In a further study, however, it would be necessary to investigate the extent to which gene flow occurs between intermediate and early flushing stands. Especially seed stands must be chosen to avoid outside pollen influx. The advantage in this case could be that plantations or seed orchard with the particularly late-flushing haplotype 2 may not require geographic isolation from conspecific indigenous stands, as they are reproductively isolated from early-flushing neighboring stands due to different flowering times.

Conclusion and future perspectives

Our study shows that the genetic information of old-growth stands is almost completely passed on to the next generation. Minor changes in the genetic structure from adult to offspring generation suggest the maintenance of the same level of genetic variation in the progeny. Since genetic diversity has a strong impact on the adaptability of populations to changing environmental conditions and survival, the main objective for effective conservation of forest genetic resources is to achieve the highest possible level of genetic variability (Andonovski and Velkovski 2019).
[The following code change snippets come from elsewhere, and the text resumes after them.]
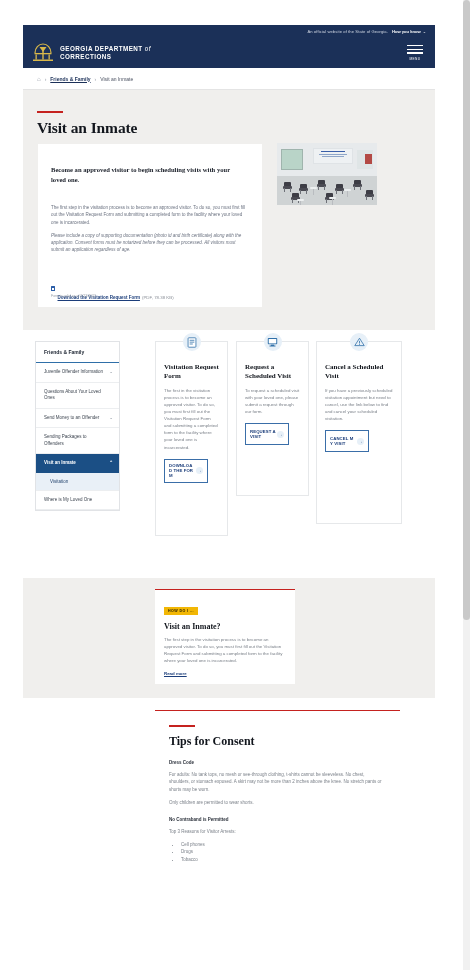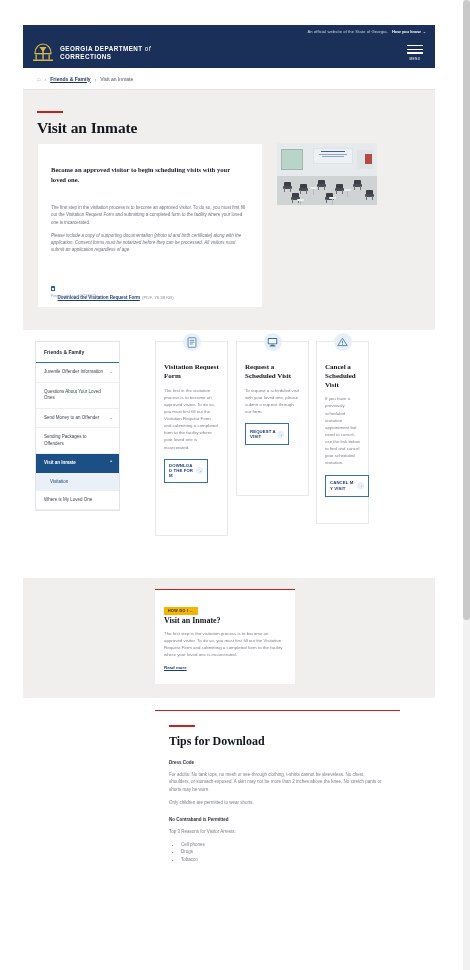"Cancel a Scheduled Visit" .fcard.c3 { width: 53px -> 86px }
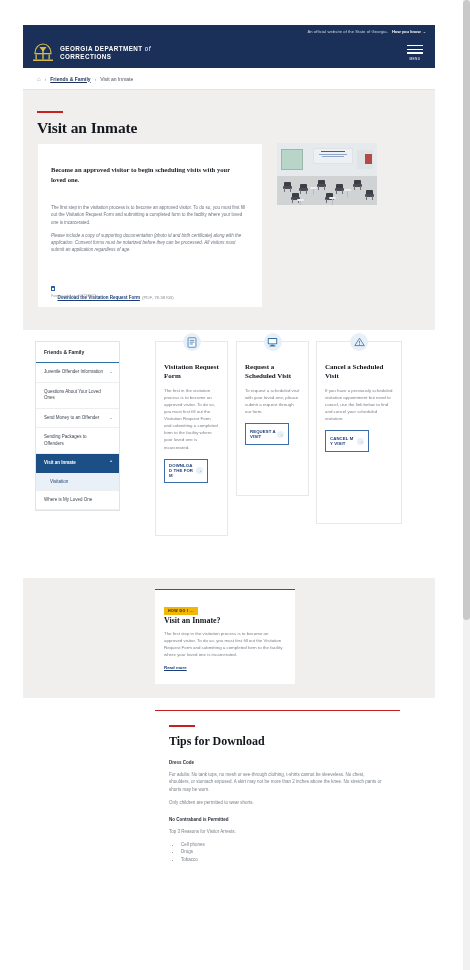"Visit an Inmate?" .howdoi-title { margin-top: none -> 6px }
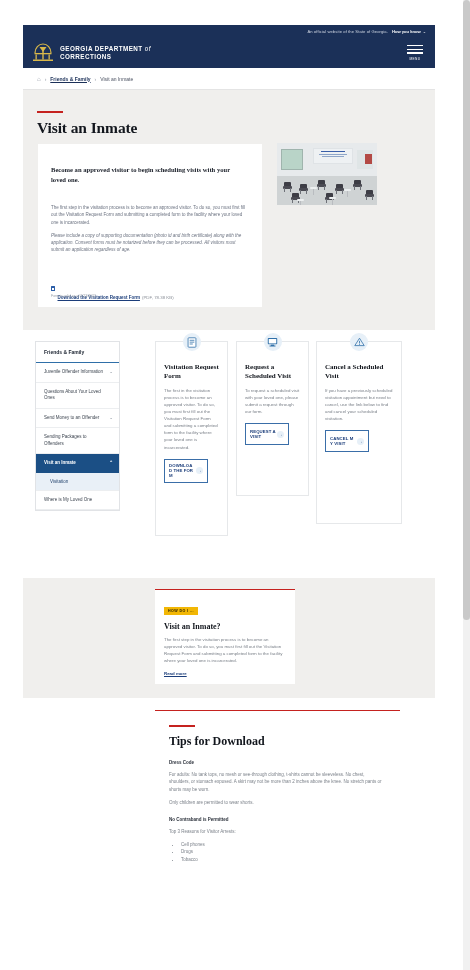"Tips for Download" div.tips-title { text: Download -> Consent }
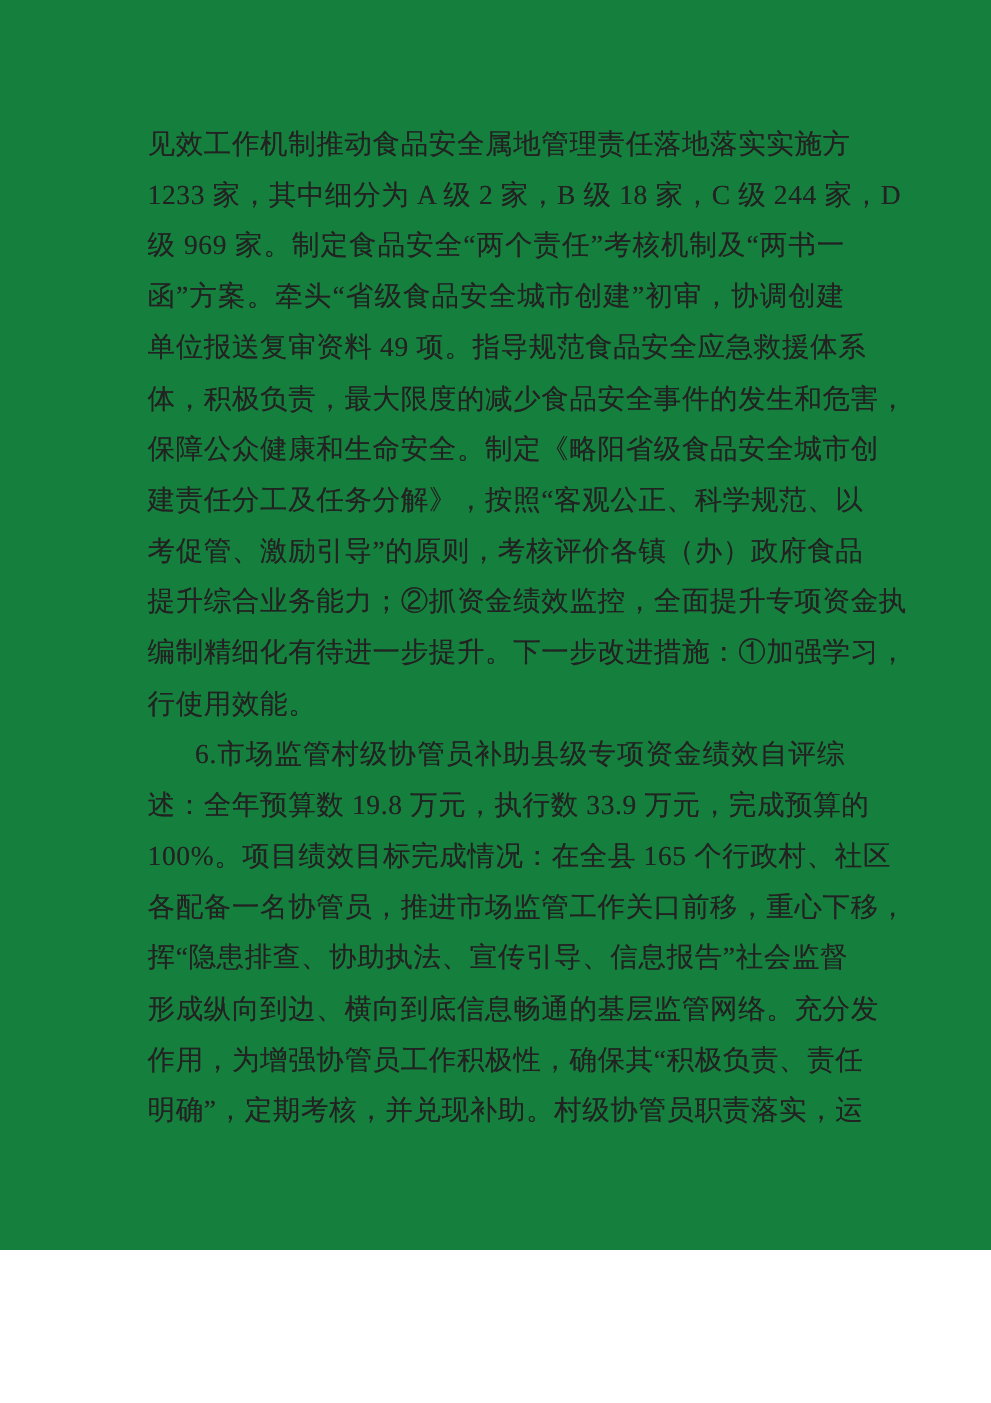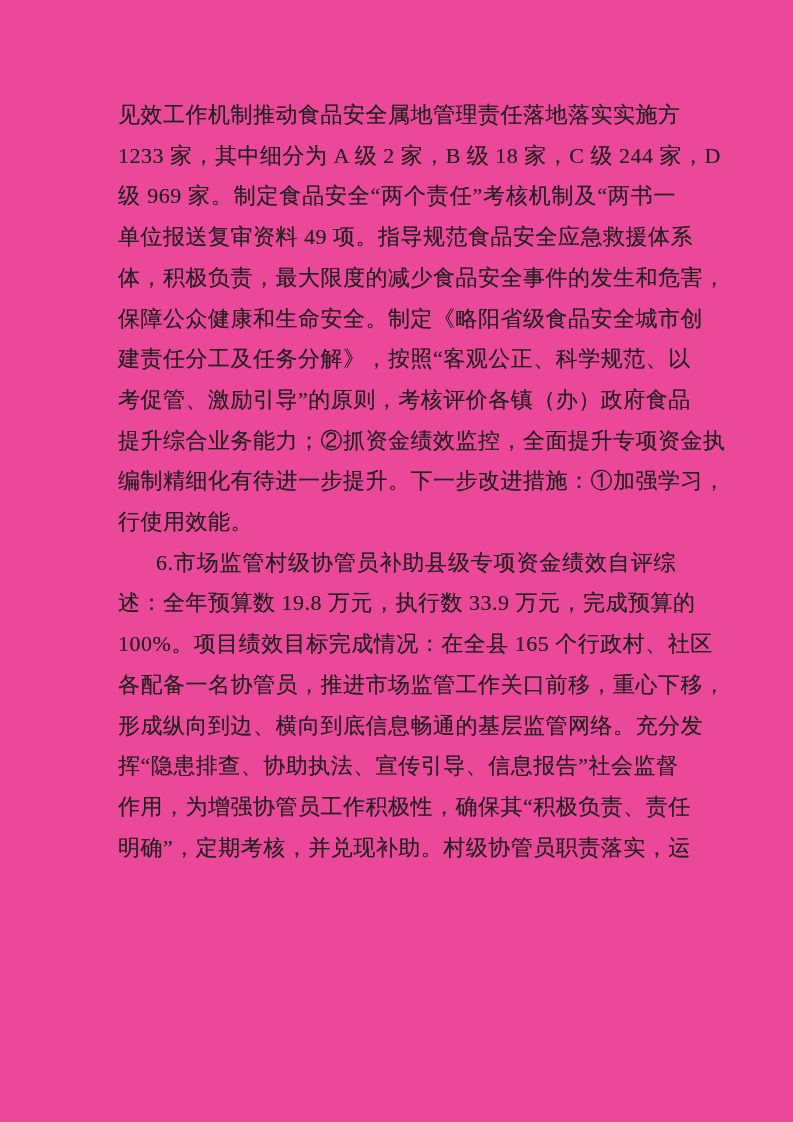"见效工作机制推动食品安全属地管理责任落地落实实施方" .page { background: #ec4899 -> #15803d; height: 1122px -> 1000px }
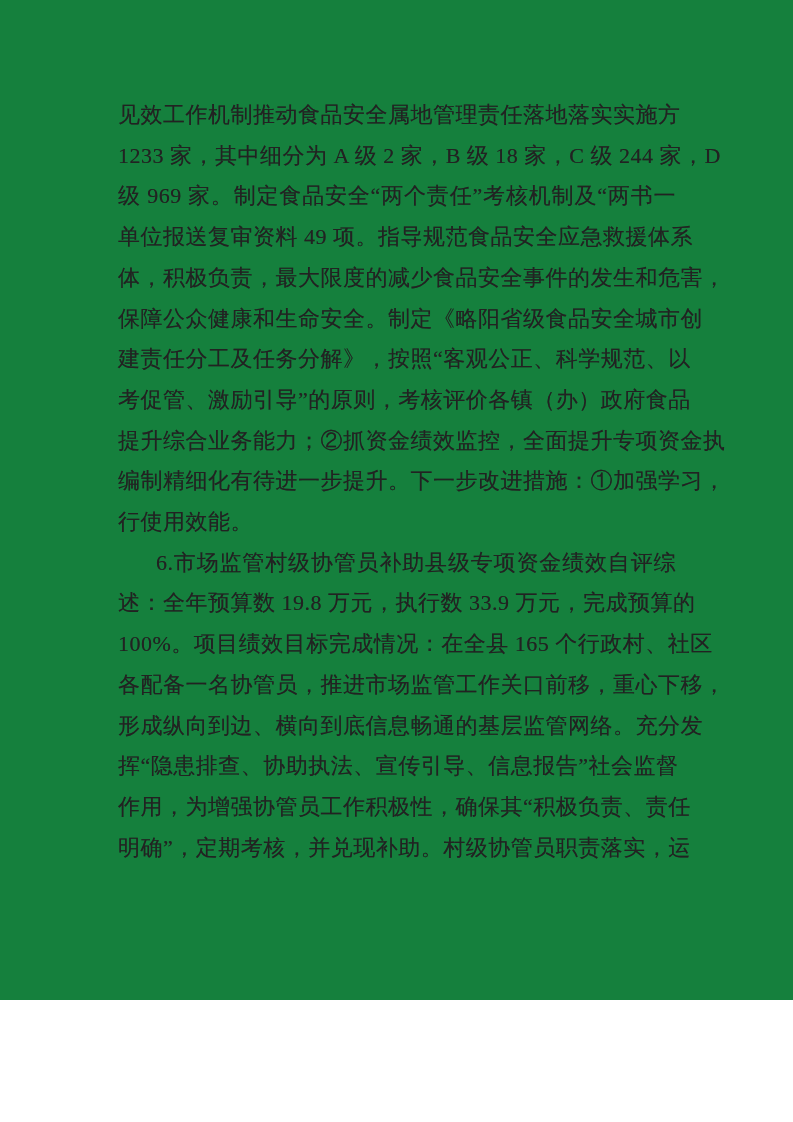"函”方案。牵头“省级食品安全城市创建”初审，协调创建" div.line { html: none -> <div>函”方案。牵头“省级食品安全城市创建”初审，协调创建</div> }
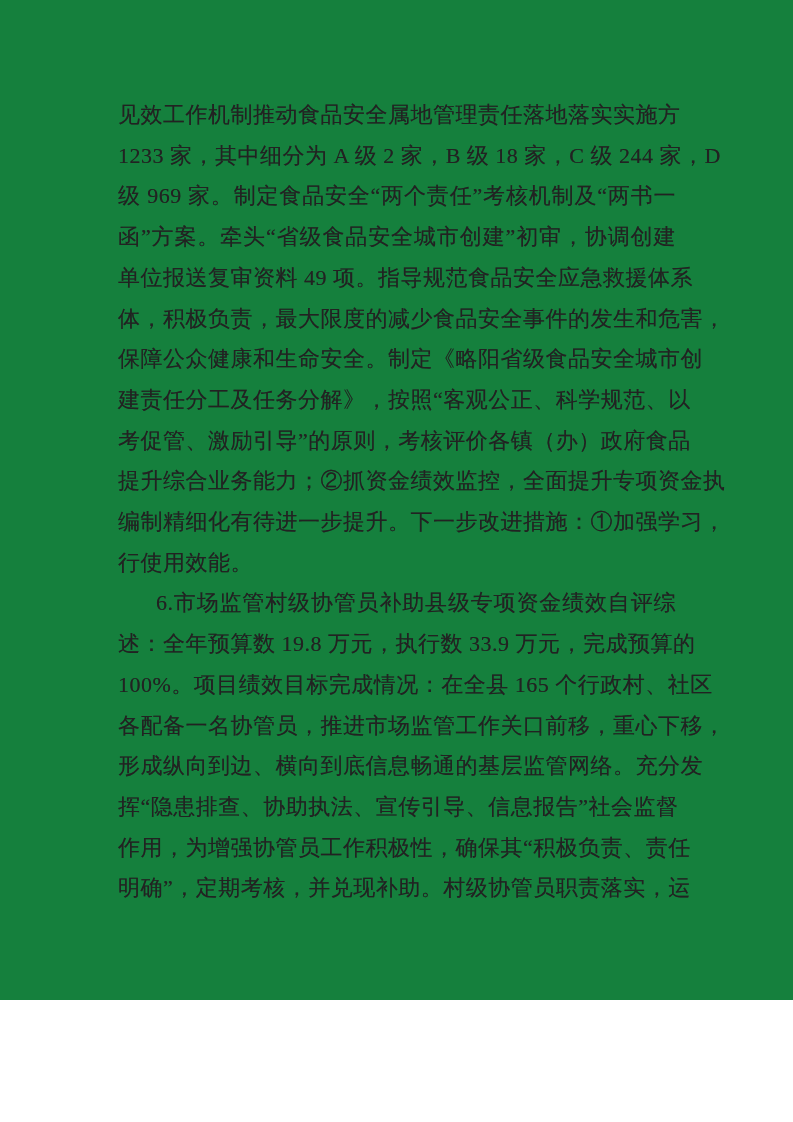"形成纵向到边、横向到底信息畅通的基层监管网络。充分发" div.line { order: before "挥“隐患排查、协助执法、宣传引导、信息报告”社会监督" -> after "挥“隐患排查、协助执法、宣传引导、信息报告”社会监督" }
In addition, the genetic variability of tree populations ensures the stability and sustainability of forest ecosystems. Moreover, limited gene flow was revealed between the native and Slavonian oaks, likely due to differences in bud burst and flowering time between the two oak taxa, especially between the very late-flushing (predominantly haplotype 2) and early-flushing (predominantly haplotype 1) oaks.

In conclusion, seed production stands and seed orchards of late flushing Slavonian oak would require little geographic isolation from early flushing indigenous oak stands.